Yeah, I'm guessing you're all wishing I'd talked about the snowstorm instead.

Good news, then - there's a chance we might get another one. A small chance, admittedly; right now they're saying this storm is more likely to travel north of us. You can bet I'll be checking in at 11 a.m. for the next update to the forecast. But for all our sakes, let's hope it's not a bad one. I'm not sure all this sorting is good for me. Sometimes all those time capsules are best left undisturbed.

 
 
( 1 comment — Leave a comment )
Liz[info]lizzabette on February 24th, 2010 05:28 pm (UTC)
Oh my gosh. You are too funny! And I don't mean in a comical way, necessarily. I mean more in a that-is-life-isn't-it? way.
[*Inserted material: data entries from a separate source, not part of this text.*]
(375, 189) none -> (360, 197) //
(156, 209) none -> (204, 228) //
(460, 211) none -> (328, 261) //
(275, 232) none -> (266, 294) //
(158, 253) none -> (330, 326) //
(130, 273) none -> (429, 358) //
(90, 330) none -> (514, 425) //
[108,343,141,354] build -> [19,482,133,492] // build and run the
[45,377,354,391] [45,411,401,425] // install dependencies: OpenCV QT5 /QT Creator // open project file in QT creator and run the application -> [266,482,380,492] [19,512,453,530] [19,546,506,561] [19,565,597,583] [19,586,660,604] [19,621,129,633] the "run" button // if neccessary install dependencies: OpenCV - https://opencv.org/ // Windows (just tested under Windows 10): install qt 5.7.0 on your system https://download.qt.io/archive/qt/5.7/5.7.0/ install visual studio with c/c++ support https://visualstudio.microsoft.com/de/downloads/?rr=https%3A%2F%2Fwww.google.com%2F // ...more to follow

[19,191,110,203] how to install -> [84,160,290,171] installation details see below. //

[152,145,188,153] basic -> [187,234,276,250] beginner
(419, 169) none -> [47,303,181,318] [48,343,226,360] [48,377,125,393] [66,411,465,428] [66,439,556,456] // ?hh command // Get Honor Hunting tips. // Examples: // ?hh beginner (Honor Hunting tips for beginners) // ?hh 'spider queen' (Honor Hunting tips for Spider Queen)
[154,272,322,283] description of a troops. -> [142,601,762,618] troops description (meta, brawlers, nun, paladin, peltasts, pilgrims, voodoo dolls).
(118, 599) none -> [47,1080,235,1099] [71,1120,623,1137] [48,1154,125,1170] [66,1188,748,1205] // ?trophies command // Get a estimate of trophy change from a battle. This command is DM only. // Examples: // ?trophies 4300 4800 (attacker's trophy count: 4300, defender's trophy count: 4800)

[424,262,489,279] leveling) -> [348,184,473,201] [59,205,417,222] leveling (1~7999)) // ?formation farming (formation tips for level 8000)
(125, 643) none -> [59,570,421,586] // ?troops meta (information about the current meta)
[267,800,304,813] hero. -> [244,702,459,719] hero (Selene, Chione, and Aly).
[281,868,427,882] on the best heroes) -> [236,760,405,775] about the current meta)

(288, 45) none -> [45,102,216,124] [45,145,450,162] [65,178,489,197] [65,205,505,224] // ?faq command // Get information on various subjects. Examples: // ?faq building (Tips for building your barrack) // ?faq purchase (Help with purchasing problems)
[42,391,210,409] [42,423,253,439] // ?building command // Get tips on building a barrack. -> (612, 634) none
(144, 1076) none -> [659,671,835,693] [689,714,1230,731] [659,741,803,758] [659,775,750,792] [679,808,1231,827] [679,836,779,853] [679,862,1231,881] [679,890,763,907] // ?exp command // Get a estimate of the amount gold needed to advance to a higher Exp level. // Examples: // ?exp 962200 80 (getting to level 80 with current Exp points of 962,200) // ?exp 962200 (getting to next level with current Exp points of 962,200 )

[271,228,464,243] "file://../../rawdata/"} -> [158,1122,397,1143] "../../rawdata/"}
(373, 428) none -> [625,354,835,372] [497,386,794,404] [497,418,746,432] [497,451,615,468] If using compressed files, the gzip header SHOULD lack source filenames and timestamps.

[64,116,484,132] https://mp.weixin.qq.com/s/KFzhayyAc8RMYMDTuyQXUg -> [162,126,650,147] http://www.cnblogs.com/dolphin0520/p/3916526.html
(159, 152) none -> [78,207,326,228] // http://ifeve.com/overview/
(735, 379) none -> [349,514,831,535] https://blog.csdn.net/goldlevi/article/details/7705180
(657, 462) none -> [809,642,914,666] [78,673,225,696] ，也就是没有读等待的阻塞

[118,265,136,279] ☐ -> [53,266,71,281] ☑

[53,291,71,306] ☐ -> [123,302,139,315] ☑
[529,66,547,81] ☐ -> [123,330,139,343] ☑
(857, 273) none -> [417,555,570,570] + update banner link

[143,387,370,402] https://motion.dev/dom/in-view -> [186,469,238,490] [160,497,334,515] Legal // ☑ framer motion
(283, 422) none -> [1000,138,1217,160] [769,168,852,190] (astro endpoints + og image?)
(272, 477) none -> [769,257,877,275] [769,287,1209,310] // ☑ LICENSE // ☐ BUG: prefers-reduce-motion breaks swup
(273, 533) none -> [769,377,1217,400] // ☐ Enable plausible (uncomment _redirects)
I feel the same way when I get my alumni magazine. Since I left college 6 years ago nearly, people in my class have published books, earned doctorate degrees, recorded albums, become medical doctors, and so on. And here I am. An office monkey. And it doesn't seem like I'll ever not be an office monkey. And it's not like I want a high-powered, high-paying job, either because that is stress I do not want. But I want an involved job that is more than an office monkey that pays me a decent salary to do something I'm good at, you know?

But anyway, that same sort of thing has happened to me before. There have been more times than I care to count where I'd find myself crying related to something I've been watching because it hit home but is seemingly really weird to cry about.